Goal of the exercise:
Repeat the lines of the listing below exactly, starting at the line that contains "REVELACION PEQUE: 6" and running through the last line, both included, and only those.

Data for the task:
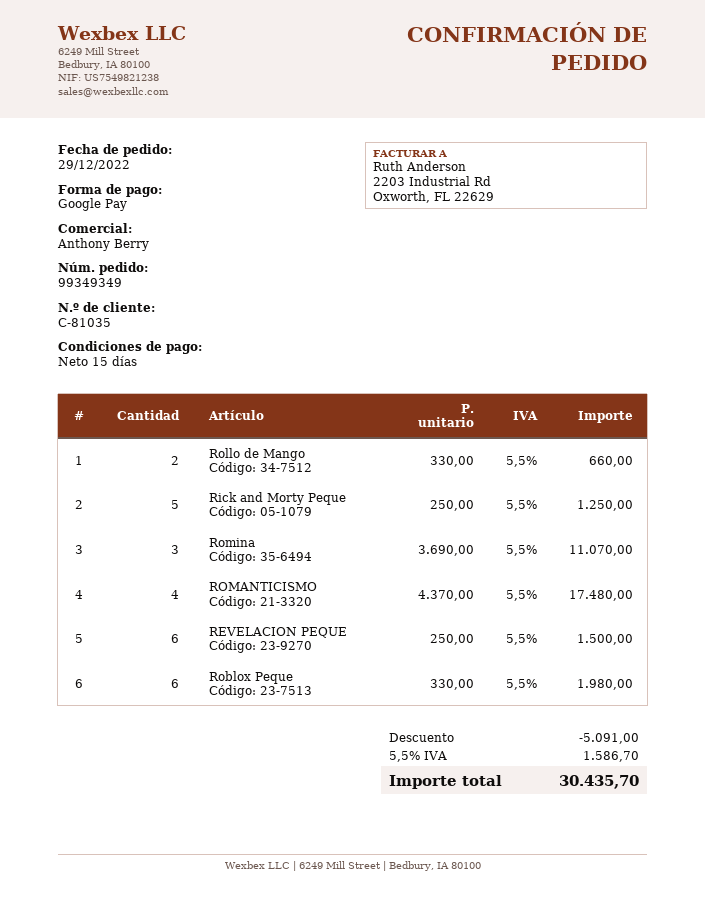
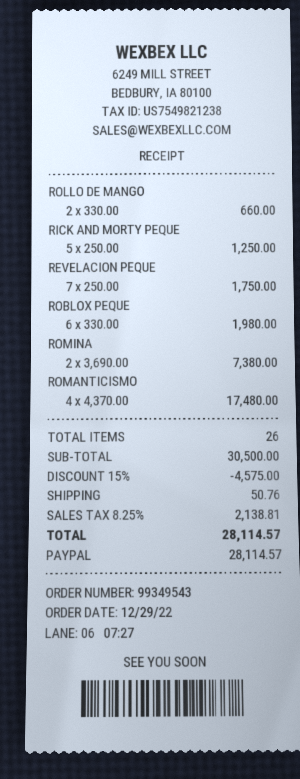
order number: 99349349 -> 99349543
payment method: Google Pay -> PayPal
Romina: 3 x 3690.00 = 11070.00 -> 2 x 3690.00 = 7380.00
REVELACION PEQUE: 6 x 250.00 = 1500.00 -> 7 x 250.00 = 1750.00
discount: 5091.00 -> 4575.00
shipping: none -> 50.76
tax: 5.5% = 1586.70 -> 8.25% = 2138.81
total: 30435.70 -> 28114.57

Task response:
REVELACION PEQUE: 6 x 250.00 = 1500.00 -> 7 x 250.00 = 1750.00
discount: 5091.00 -> 4575.00
shipping: none -> 50.76
tax: 5.5% = 1586.70 -> 8.25% = 2138.81
total: 30435.70 -> 28114.57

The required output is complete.